# [WORK REQUEST]
Your answer should be the lines from the one containing "- An MTSI client" through the final line below, copied exactly.

Before-and-after change data:
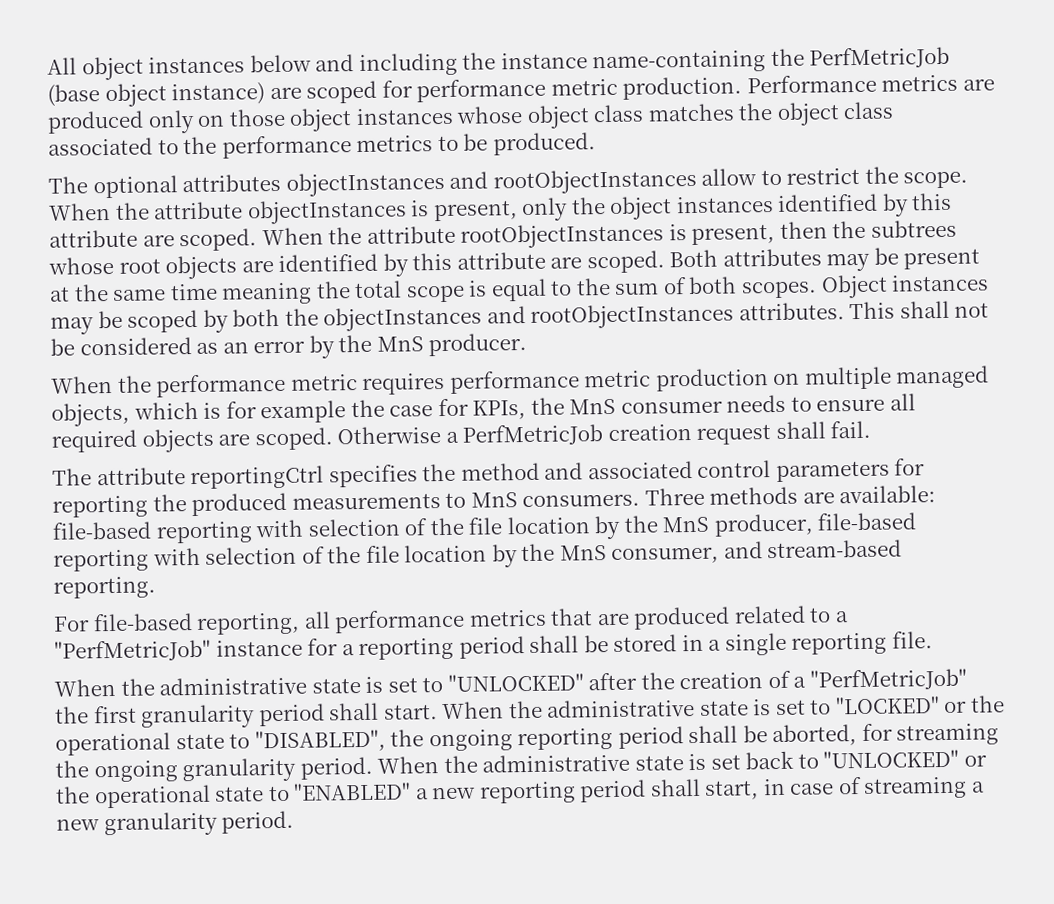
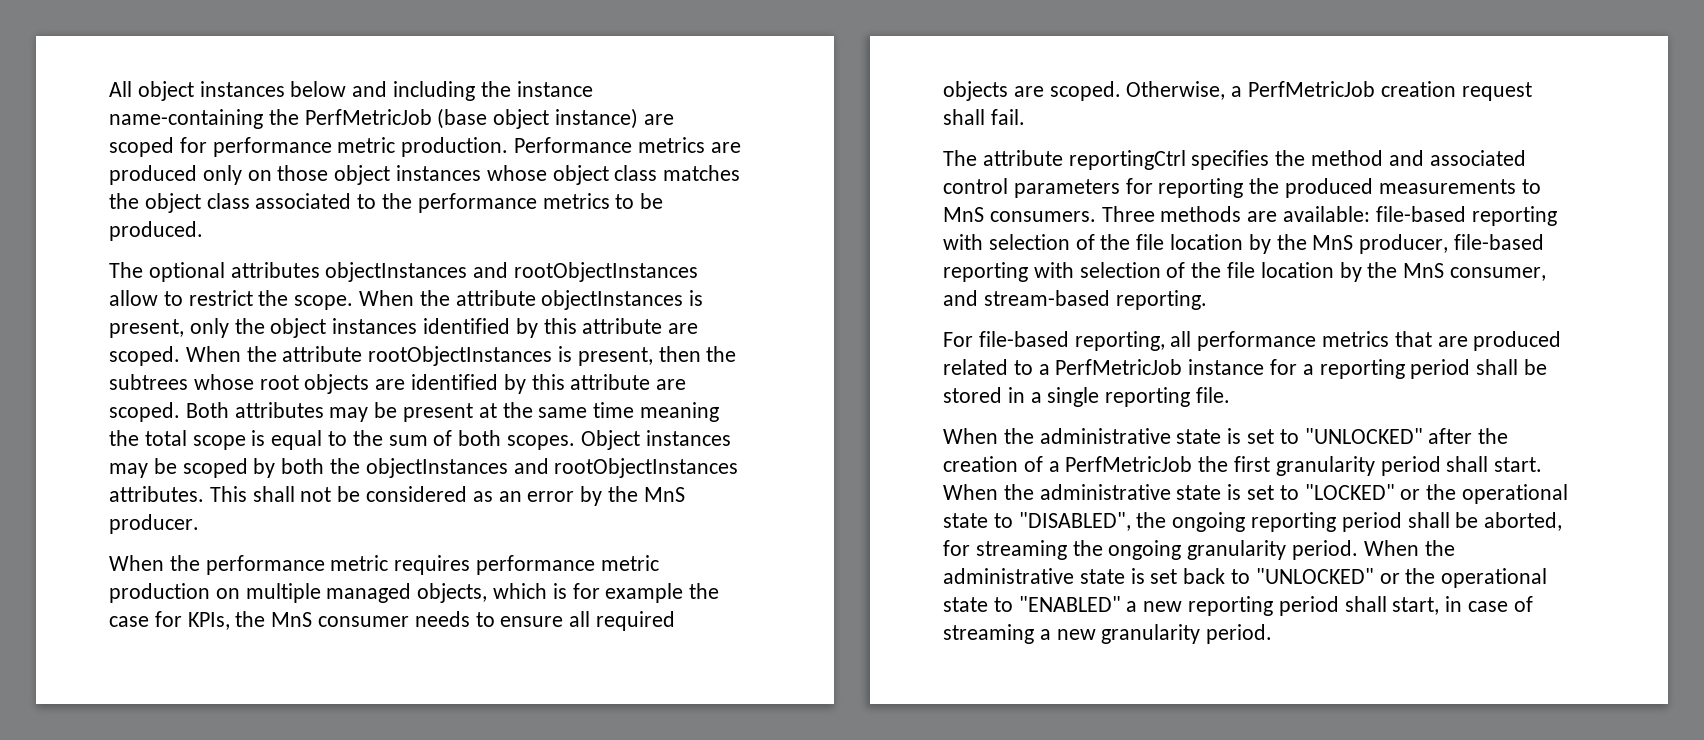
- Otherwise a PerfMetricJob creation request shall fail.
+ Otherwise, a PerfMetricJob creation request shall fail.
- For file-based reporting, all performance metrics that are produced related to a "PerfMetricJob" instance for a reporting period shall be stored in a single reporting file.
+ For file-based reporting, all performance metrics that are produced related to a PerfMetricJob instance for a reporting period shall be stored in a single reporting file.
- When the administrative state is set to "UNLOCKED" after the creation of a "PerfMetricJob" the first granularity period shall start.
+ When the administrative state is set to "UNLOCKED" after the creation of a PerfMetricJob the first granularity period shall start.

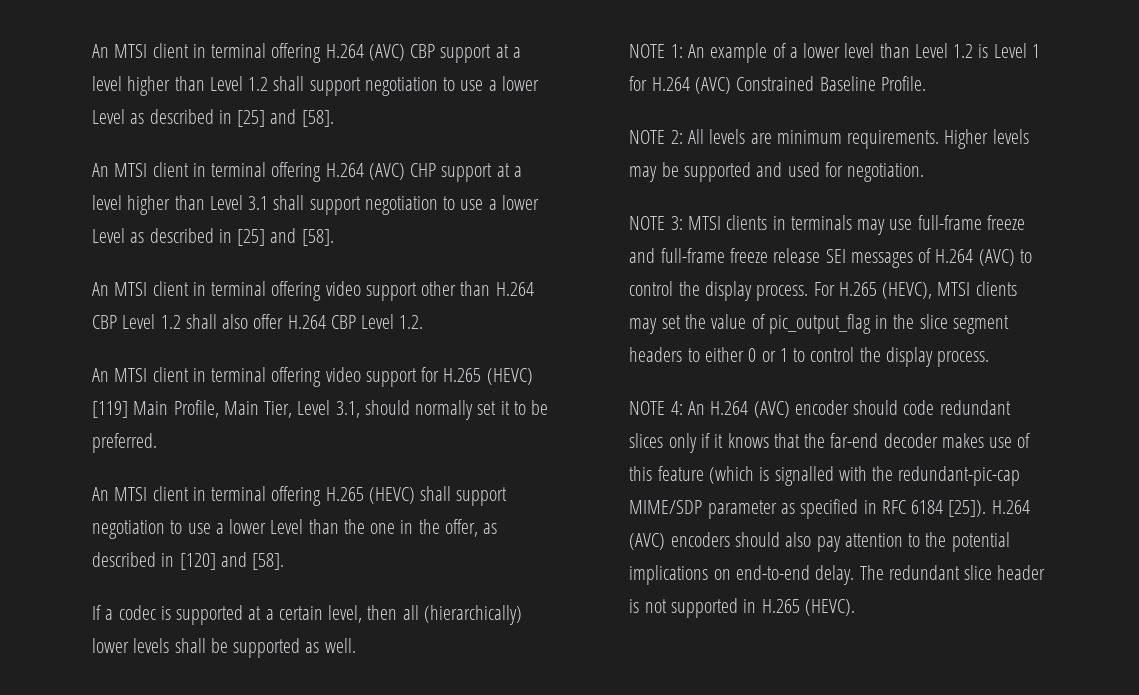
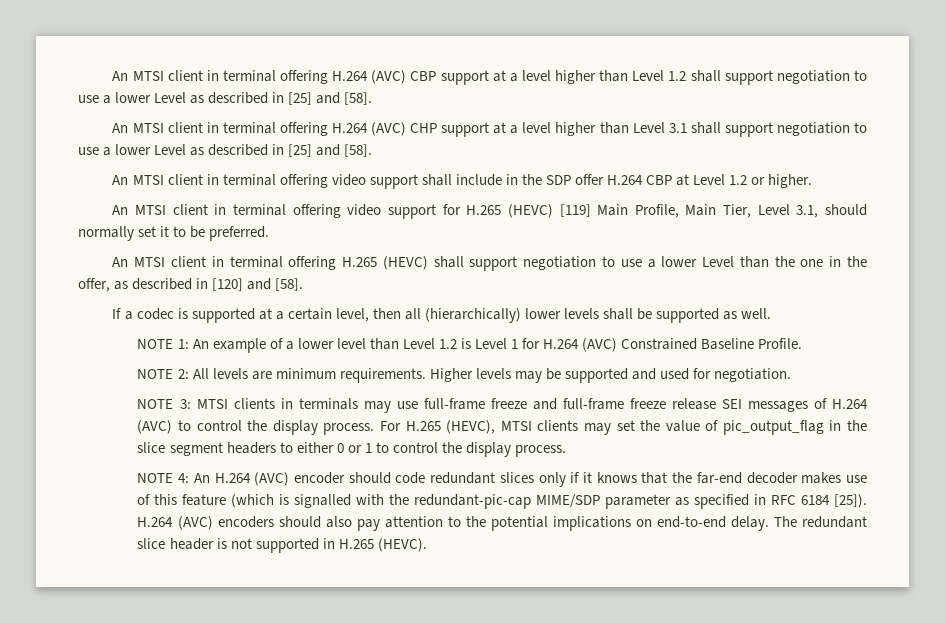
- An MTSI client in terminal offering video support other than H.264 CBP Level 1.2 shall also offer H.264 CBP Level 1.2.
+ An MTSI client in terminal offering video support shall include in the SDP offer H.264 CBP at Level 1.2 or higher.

# [ANSWER SPACE]
- An MTSI client in terminal offering video support other than H.264 CBP Level 1.2 shall also offer H.264 CBP Level 1.2.
+ An MTSI client in terminal offering video support shall include in the SDP offer H.264 CBP at Level 1.2 or higher.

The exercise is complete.